Bitcoin (BTC) was trading around $50,500 on Friday, up 1.7% in 24 hours for a gain of more than 30% over the past month. Ethereum (ETH) was hitting record highs with a gain of 5%, topping $4,000 for the first time. Other cryptos are rallying too: Solana (SOL), Litecoin (LTC), and Avalanche (AVAX) had all gained more than 10% over the last 24 hours.

The rally is lifting crypto-related stocks even as regulatory pressure mounts on both the state and federal levels. Coinbase Global (ticker; COIN) was up 2% on Friday. The Global X Blockchain ETF (BKCH), a basket of crypto-related companies, was ahead 4.3%.

Bitcoin appears to have broken through technical resistance at $50,000. Its next level of resistance is at $58,000, according to Fundstrat Global Advisors.

Some large investors appear to be buying more Bitcoin.

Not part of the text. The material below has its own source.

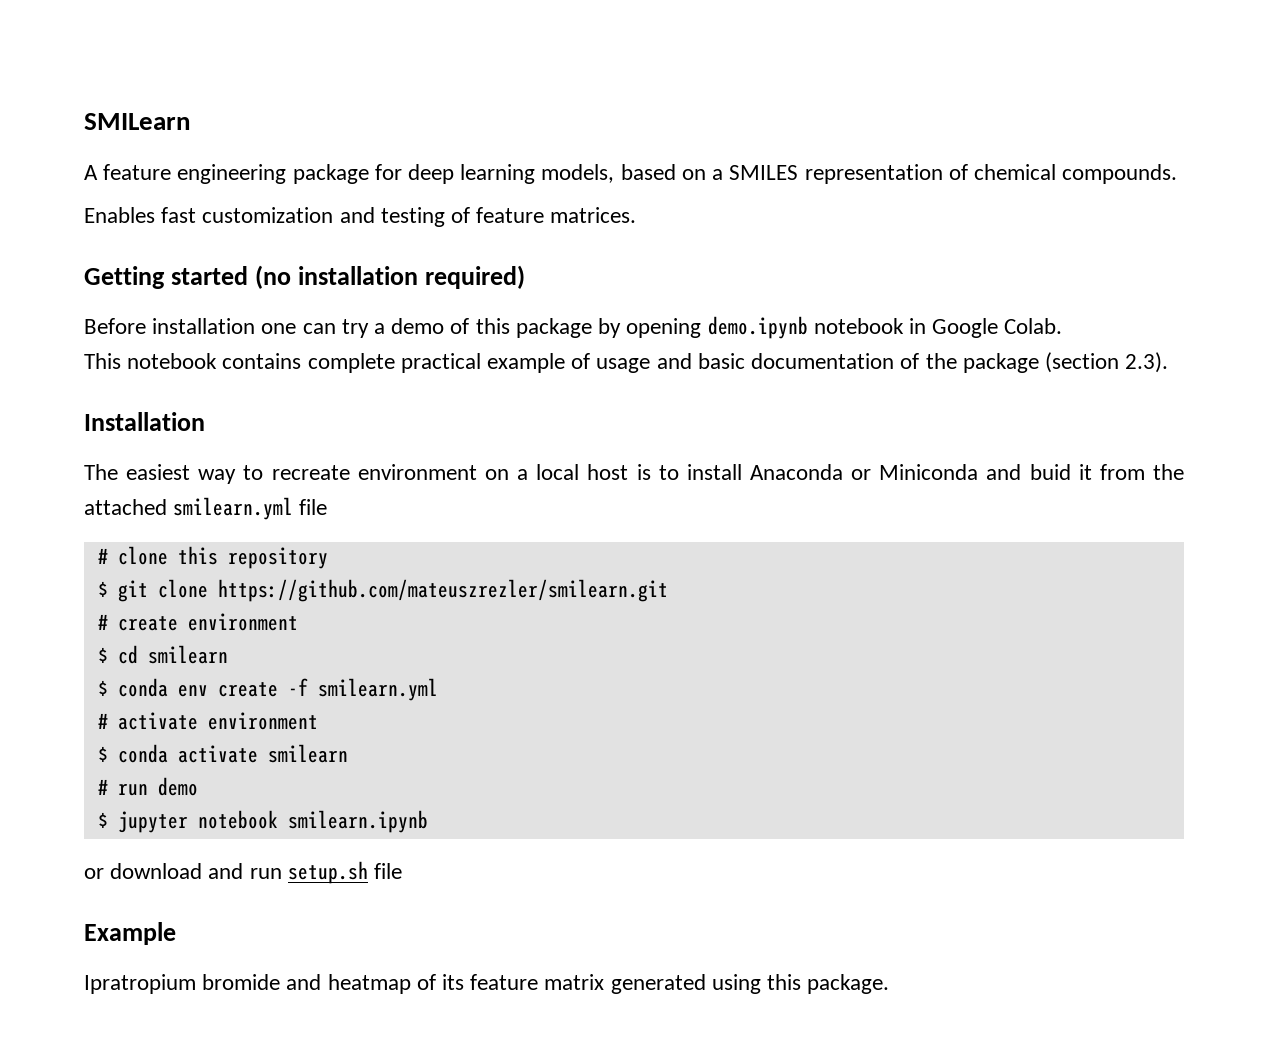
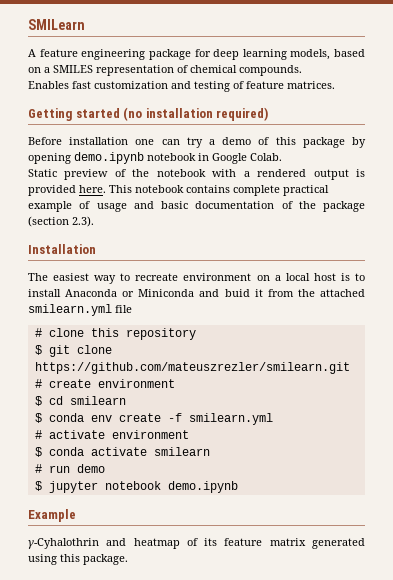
(1063, 326) none -> [28,169,366,180] [28,185,106,196] Static preview of the notebook with a rendered output is provided here.
[287,810,428,833] [84,861,403,884] smilearn.ipynb // or download and run setup.sh file -> [167,481,238,493] demo.ipynb
[84,974,281,994] Ipratropium bromide -> [28,538,99,549] γ-Cyhalothrin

Bill Miller, the veteran value-fund manager, had amassed 1.5 million shares of the Grayscale Bitcoin Trust (GBTC) in his Miller Opportunity Trust mutual fund (LGOAX), according to securities filings. That equates to roughly 1,400 underlying Bitcoin tokens, worth about $70 million at recent prices. Still, the fund hasn’t been a strong performer this year, gaining 10% and trailing behind 98% of its peers, according to Morningstar.

Ethereum, meanwhile, is benefiting from a technical upgrade to its underlying network a month ago. According to Fundstrat, over 180,000 ETH tokens—about $720 million at recent market prices—have been “burned,” or taken out of supply since then, resulting in pressures that may be lifting the price.

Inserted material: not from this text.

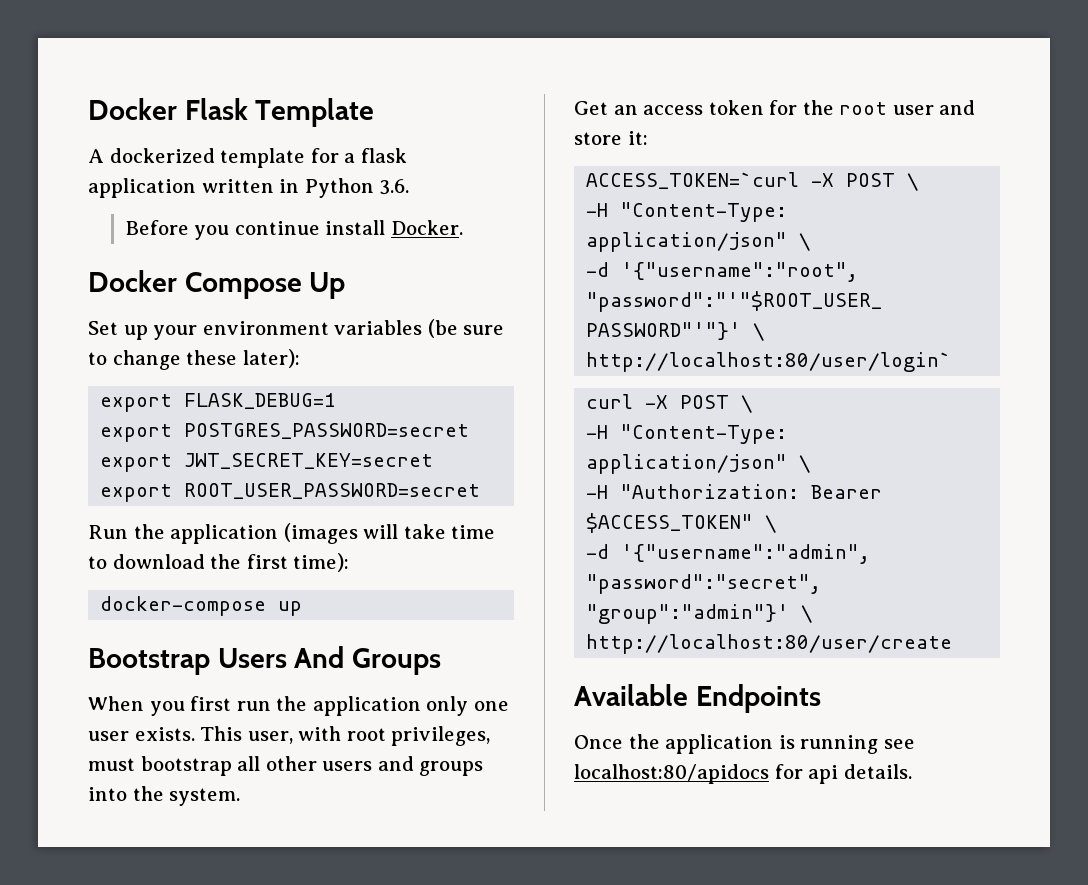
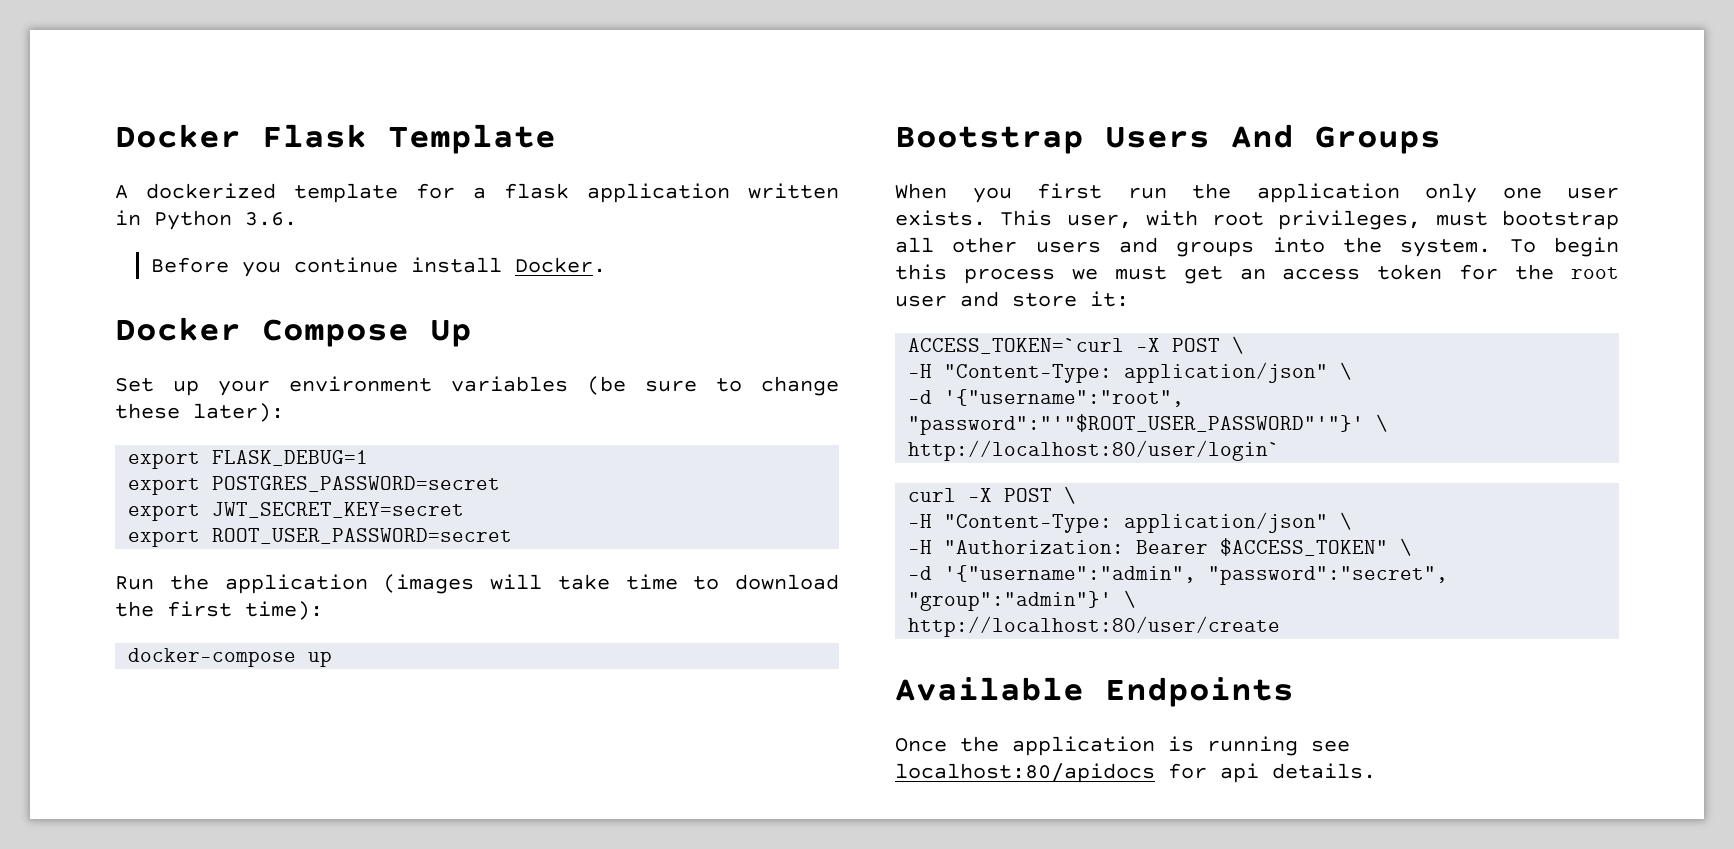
[574,101,608,115] // Get -> [1509,237,1619,257] [895,264,1223,284] To begin this process we must get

Crypto apostles like Jack Dorsey, CEO of Twitter (TWTR) and Square (SQ), are expanding their investments, aiming to build out crypo-related revenue streams. Dorsey said on Twitter last week that Square is building an “open-platform decentralized exchange” for Bitcoin. The platform, dubbed TBD, will make it easier to fund a noncustodial Bitcoin wallet anywhere in the world, expanding access from current crypto on-ramps like Square’s Cash App or Coinbase, according to a tweet by Mike Brock, who is leading the project for Square.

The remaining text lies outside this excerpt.